Student productions ramp up rehearsal process

December 5, 2016 — by Saya Sivaram and Alex Yang

The play "The Murder Room" is in full swing for production, and this story talks about how the cast is preparing for the play. 

Poisoned hot chocolate, a hidden staircase and an American millionaire: all of these seemingly unrelated factors come together to form the thrilling and hysterical plot of “The Murder Room,” a production written by Jack Sharkey and directed by seniors JT Hulme and Zach Grob-Lipkis. The play will run Feb. 10-12.

“The Murder Room” follows the story of Edgar Hollister, played by junior Mateusz Kranz, who disappears under suspicious circumstances. His wife, daughter, son-in-law and two police constables join in on the mystery, trying to uncover the location of Mr. Hollister.

With only six people in its cast, “The Murder Room” boasts a talented lineup with three girls and three boys, one of them being sophomore Raghav Malaviya. This is Malaviya’s first time participating in a student production, and so far he has been enjoying the experience.
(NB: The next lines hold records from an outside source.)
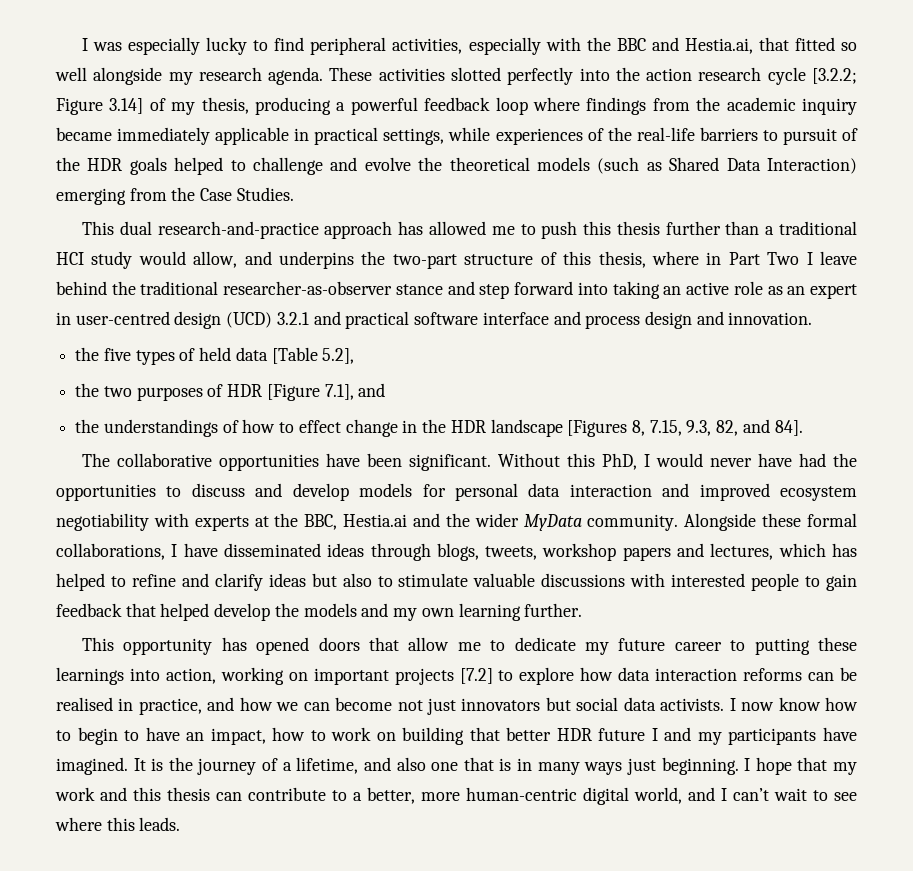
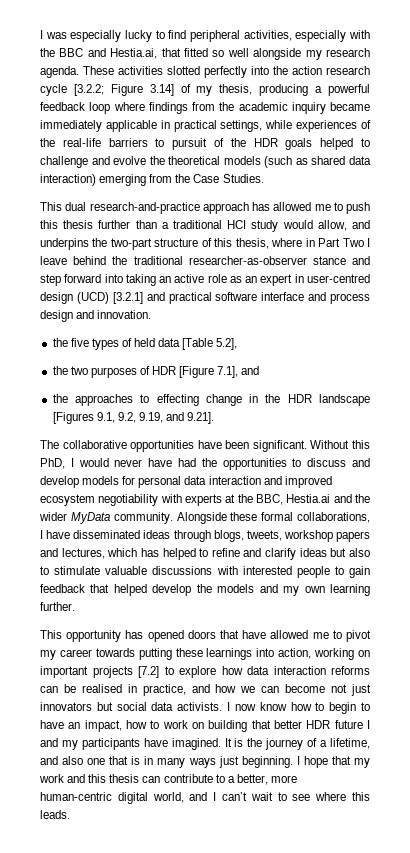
- These activities slotted perfectly into the action research cycle [3.2.2; Figure 3.14] of my thesis, producing a powerful feedback loop where findings from the academic inquiry became immediately applicable in practical settings, while experiences of the real-life barriers to pursuit of the HDR goals helped to challenge and evolve the theoretical models (such as Shared Data Interaction) emerging from the Case Studies.
+ These activities slotted perfectly into the action research cycle [3.2.2; Figure 3.14] of my thesis, producing a powerful feedback loop where findings from the academic inquiry became immediately applicable in practical settings, while experiences of the real-life barriers to pursuit of the HDR goals helped to challenge and evolve the theoretical models (such as shared data interaction) emerging from the Case Studies.
- This dual research-and-practice approach has allowed me to push this thesis further than a traditional HCI study would allow, and underpins the two-part structure of this thesis, where in Part Two I leave behind the traditional researcher-as-observer stance and step forward into taking an active role as an expert in user-centred design (UCD) 3.2.1 and practical software interface and process design and innovation.
+ This dual research-and-practice approach has allowed me to push this thesis further than a traditional HCI study would allow, and underpins the two-part structure of this thesis, where in Part Two I leave behind the traditional researcher-as-observer stance and step forward into taking an active role as an expert in user-centred design (UCD) [3.2.1] and practical software interface and process design and innovation.
- the understandings of how to effect change in the HDR landscape [Figures 8, 7.15, 9.3, 82, and 84].
+ the approaches to effecting change in the HDR landscape [Figures 9.1, 9.2, 9.19, and 9.21].
- This opportunity has opened doors that allow me to dedicate my future career to putting these learnings into action, working on important projects [7.2] to explore how data interaction reforms can be realised in practice, and how we can become not just innovators but social data activists.
+ This opportunity has opened doors that have allowed me to pivot my career towards putting these learnings into action, working on important projects [7.2] to explore how data interaction reforms can be realised in practice, and how we can become not just innovators but social data activists.

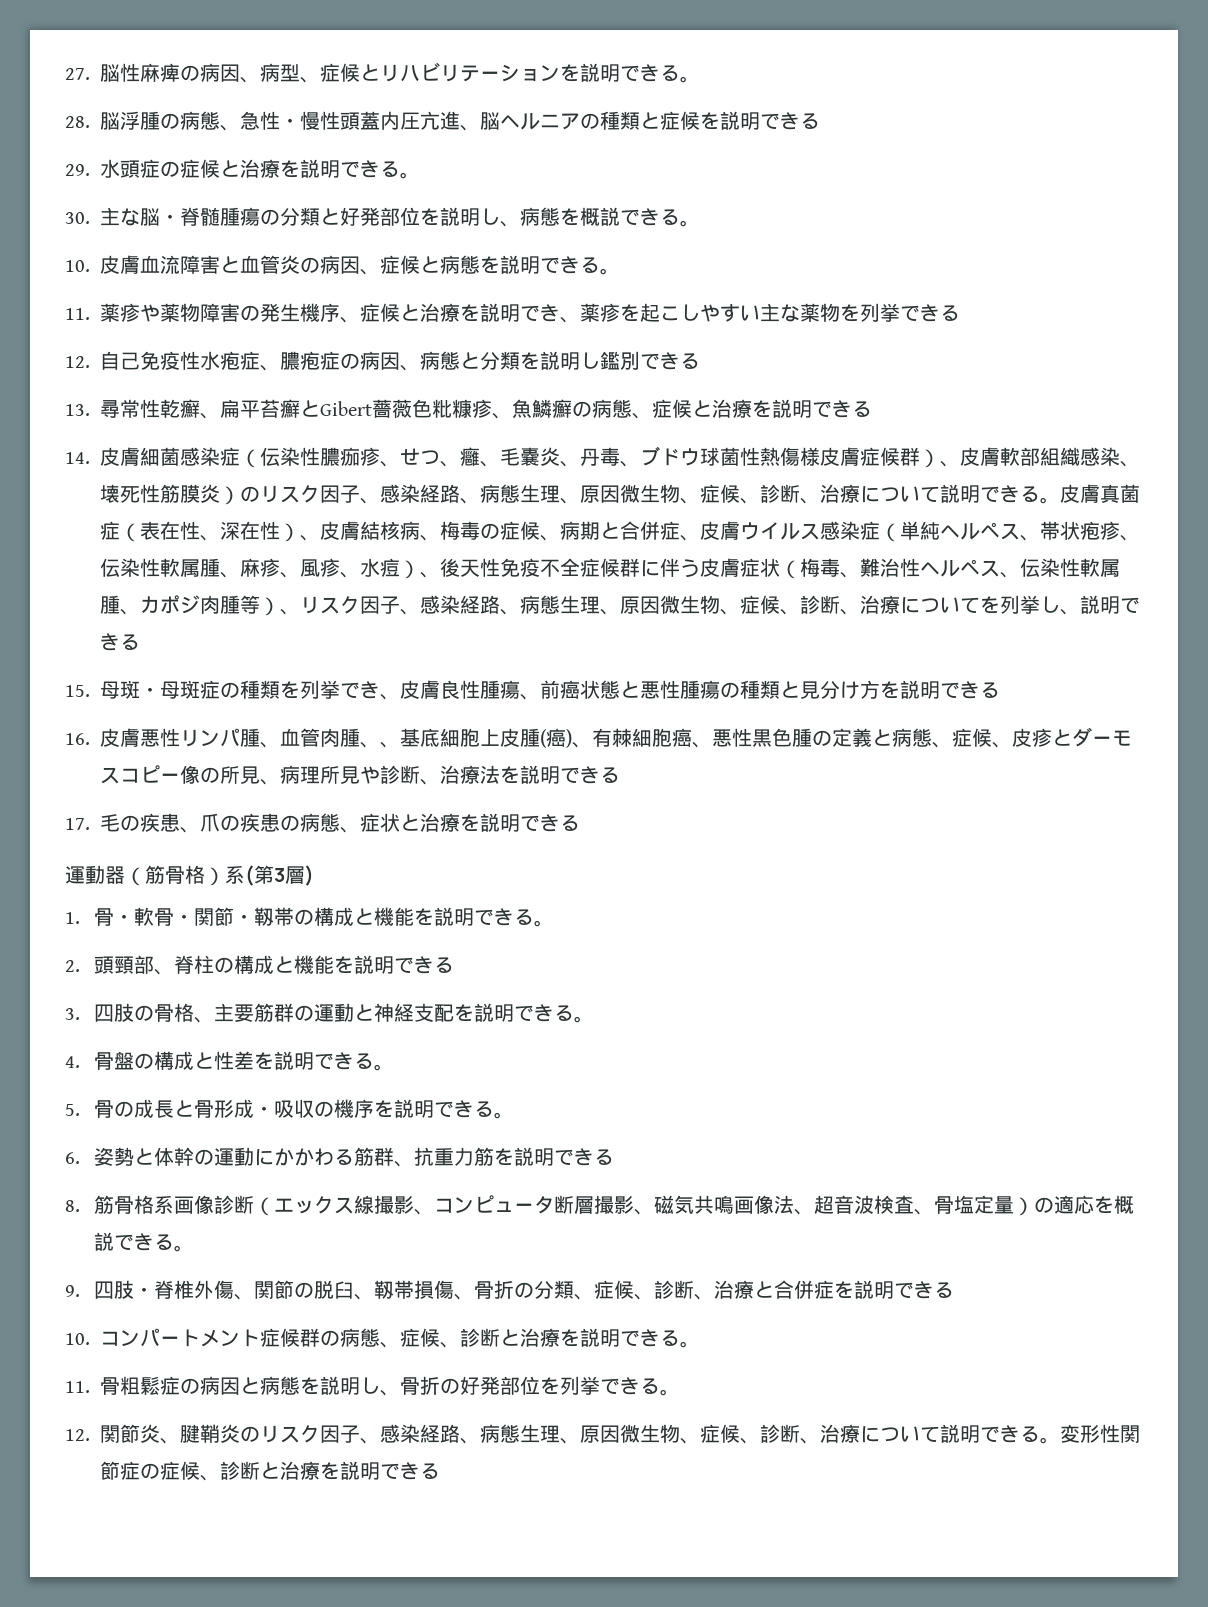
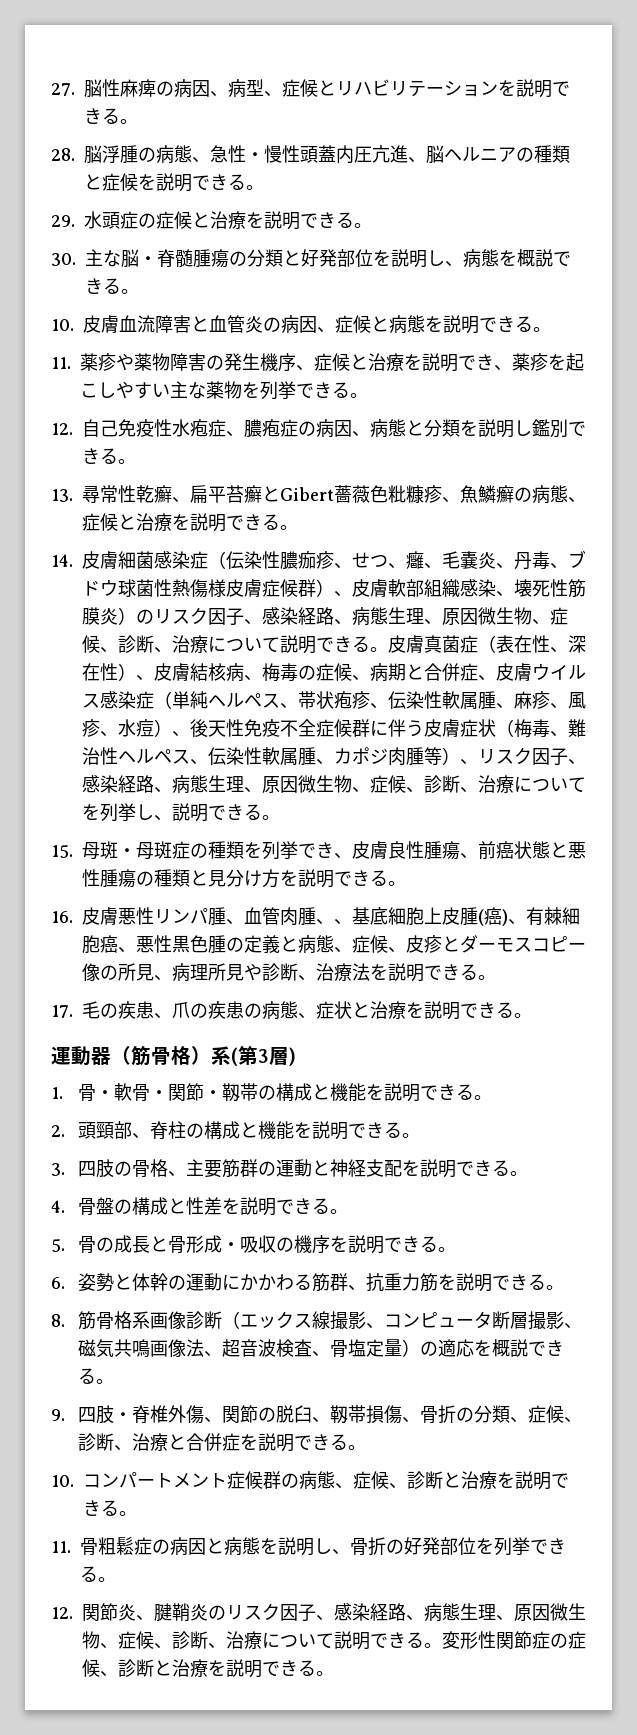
- 28.脳浮腫の病態、急性・慢性頭蓋内圧亢進、脳ヘルニアの種類と症候を説明できる
+ 28.脳浮腫の病態、急性・慢性頭蓋内圧亢進、脳ヘルニアの種類と症候を説明できる。
- 11.薬疹や薬物障害の発生機序、症候と治療を説明でき、薬疹を起こしやすい主な薬物を列挙できる
+ 11.薬疹や薬物障害の発生機序、症候と治療を説明でき、薬疹を起こしやすい主な薬物を列挙できる。
- 12.自己免疫性水疱症、膿疱症の病因、病態と分類を説明し鑑別できる
+ 12.自己免疫性水疱症、膿疱症の病因、病態と分類を説明し鑑別できる。
- 13.尋常性乾癬、扁平苔癬とGibert薔薇色粃糠疹、魚鱗癬の病態、症候と治療を説明できる
+ 13.尋常性乾癬、扁平苔癬とGibert薔薇色粃糠疹、魚鱗癬の病態、症候と治療を説明できる。
- 皮膚真菌症（表在性、深在性）、皮膚結核病、梅毒の症候、病期と合併症、皮膚ウイルス感染症（単純ヘルペス、帯状疱疹、伝染性軟属腫、麻疹、風疹、水痘）、後天性免疫不全症候群に伴う皮膚症状（梅毒、難治性ヘルペス、伝染性軟属腫、カポジ肉腫等）、リスク因子、感染経路、病態生理、原因微生物、症候、診断、治療についてを列挙し、説明できる
+ 皮膚真菌症（表在性、深在性）、皮膚結核病、梅毒の症候、病期と合併症、皮膚ウイルス感染症（単純ヘルペス、帯状疱疹、伝染性軟属腫、麻疹、風疹、水痘）、後天性免疫不全症候群に伴う皮膚症状（梅毒、難治性ヘルペス、伝染性軟属腫、カポジ肉腫等）、リスク因子、感染経路、病態生理、原因微生物、症候、診断、治療についてを列挙し、説明できる。
- 15.母斑・母斑症の種類を列挙でき、皮膚良性腫瘍、前癌状態と悪性腫瘍の種類と見分け方を説明できる
+ 15.母斑・母斑症の種類を列挙でき、皮膚良性腫瘍、前癌状態と悪性腫瘍の種類と見分け方を説明できる。
- 16.皮膚悪性リンパ腫、血管肉腫、、基底細胞上皮腫(癌)、有棘細胞癌、悪性黒色腫の定義と病態、症候、皮疹とダーモスコピー像の所見、病理所見や診断、治療法を説明できる
+ 16.皮膚悪性リンパ腫、血管肉腫、、基底細胞上皮腫(癌)、有棘細胞癌、悪性黒色腫の定義と病態、症候、皮疹とダーモスコピー像の所見、病理所見や診断、治療法を説明できる。
- 17.毛の疾患、爪の疾患の病態、症状と治療を説明できる
+ 17.毛の疾患、爪の疾患の病態、症状と治療を説明できる。
- 2.頭頸部、脊柱の構成と機能を説明できる
+ 2.頭頸部、脊柱の構成と機能を説明できる。
- 6.姿勢と体幹の運動にかかわる筋群、抗重力筋を説明できる
+ 6.姿勢と体幹の運動にかかわる筋群、抗重力筋を説明できる。
- 9.四肢・脊椎外傷、関節の脱臼、靱帯損傷、骨折の分類、症候、診断、治療と合併症を説明できる
+ 9.四肢・脊椎外傷、関節の脱臼、靱帯損傷、骨折の分類、症候、診断、治療と合併症を説明できる。
- 変形性関節症の症候、診断と治療を説明できる
+ 変形性関節症の症候、診断と治療を説明できる。

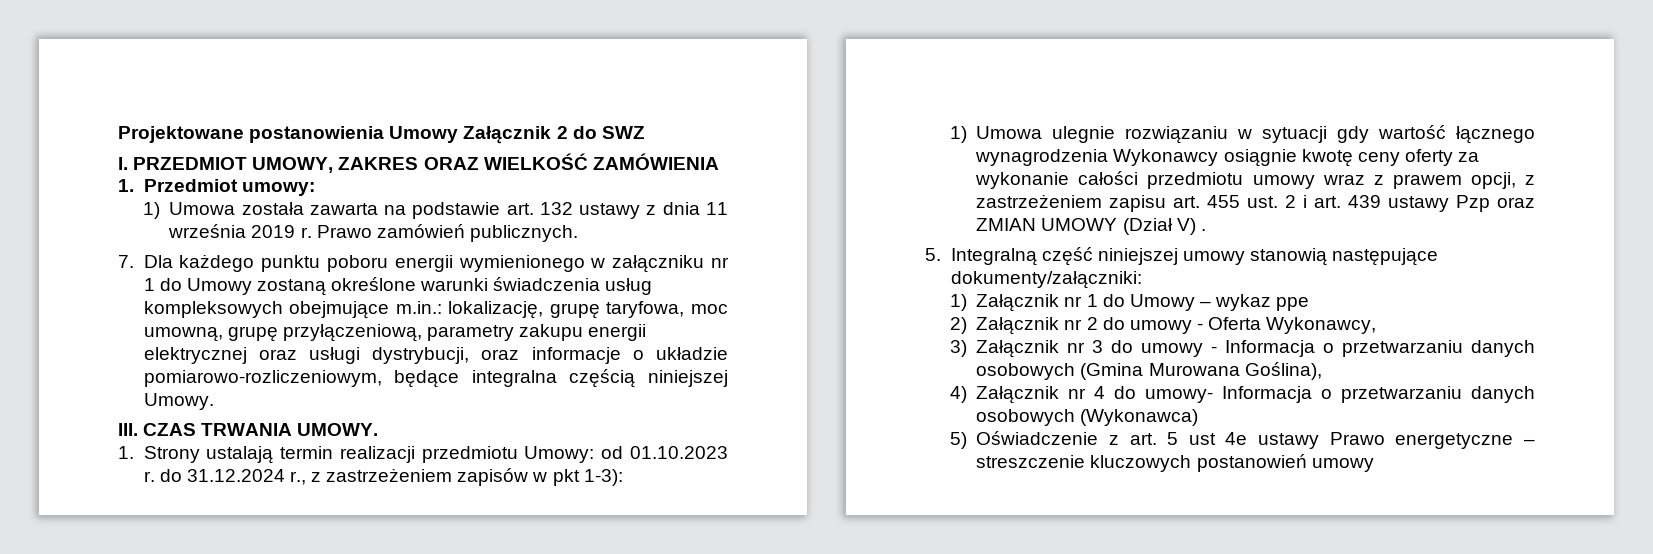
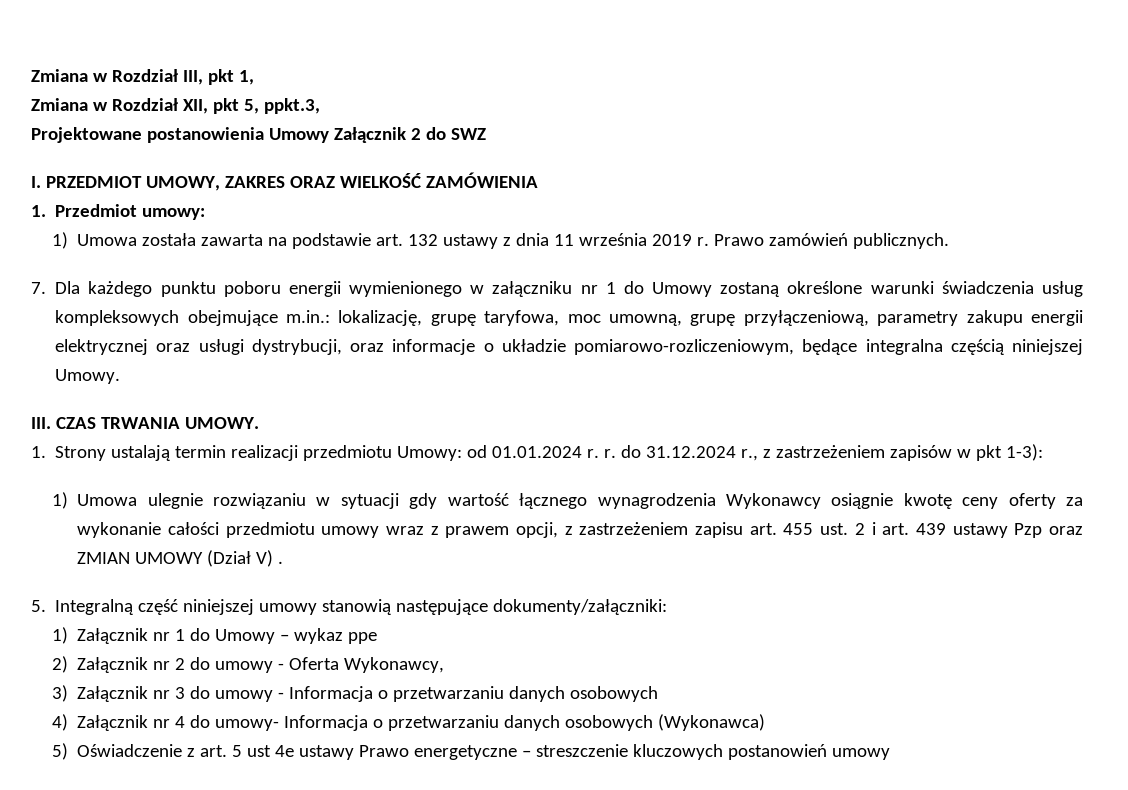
+ Zmiana w Rozdział III, pkt 1,
+ Zmiana w Rozdział XII, pkt 5, ppkt.3,
- 1. Strony ustalają termin realizacji przedmiotu Umowy: od 01.10.2023 r. do 31.12.2024 r., z zastrzeżeniem zapisów w pkt 1-3):
+ 1. Strony ustalają termin realizacji przedmiotu Umowy: od 01.01.2024 r. r. do 31.12.2024 r., z zastrzeżeniem zapisów w pkt 1-3):
- 3) Załącznik nr 3 do umowy - Informacja o przetwarzaniu danych osobowych (Gmina Murowana Goślina),
+ 3) Załącznik nr 3 do umowy - Informacja o przetwarzaniu danych osobowych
“It’s a much smaller cast and we’re all really close,” Malaviya said, contrasting the small size of the student production to the larger scale of the fall play, in which over 30 students participated.

“Having a smaller cast really means that we can focus on every little detail to make this show perfect, especially since it is so complex,” Grob-Lipkis said. “I did a show by Jack Sharkey in my sophomore year and I enjoyed it so much that I knew I had to direct another one of his shows. When I stumbled on ‘The Murder Room,’ I knew that I had the perfect show: it’s funny and witty and fast-paced and just so much fun.”

“The Murder Room” will be the second student production this year, following senior Lea Moustakas’ “No Exit,” an existential drama by Jean-Paul Sartre which will perform in January. However, unlike the deeply philosophical nature of Moustakas’ show, “The Murder Room” is a farce, basing its appeal on over-the-top acting and outlandish plot devices.

“People love farces because of just how extreme they are,” Grob-Lipkis said. “This show doesn’t spare anything — continuity, characterization or even common sense — in its attempt to convey it farcical nature.”

The show is extremely nuanced, from its characters and plot to the challenging set. Set up like a murder mystery, the play takes many twists and turns, constantly surprising the audience, while the set has to incorporate secret passages, hidden drawers and several flights of stairs. It’s a daunting task, but Malaviya is confident that the directors will be able to pull it off.

“I definitely think that the show will be awesome in the end. It’s so funny and complicated that I think the audience will really enjoy it,” Malaviya said. “It’s honestly just a really entertaining show.”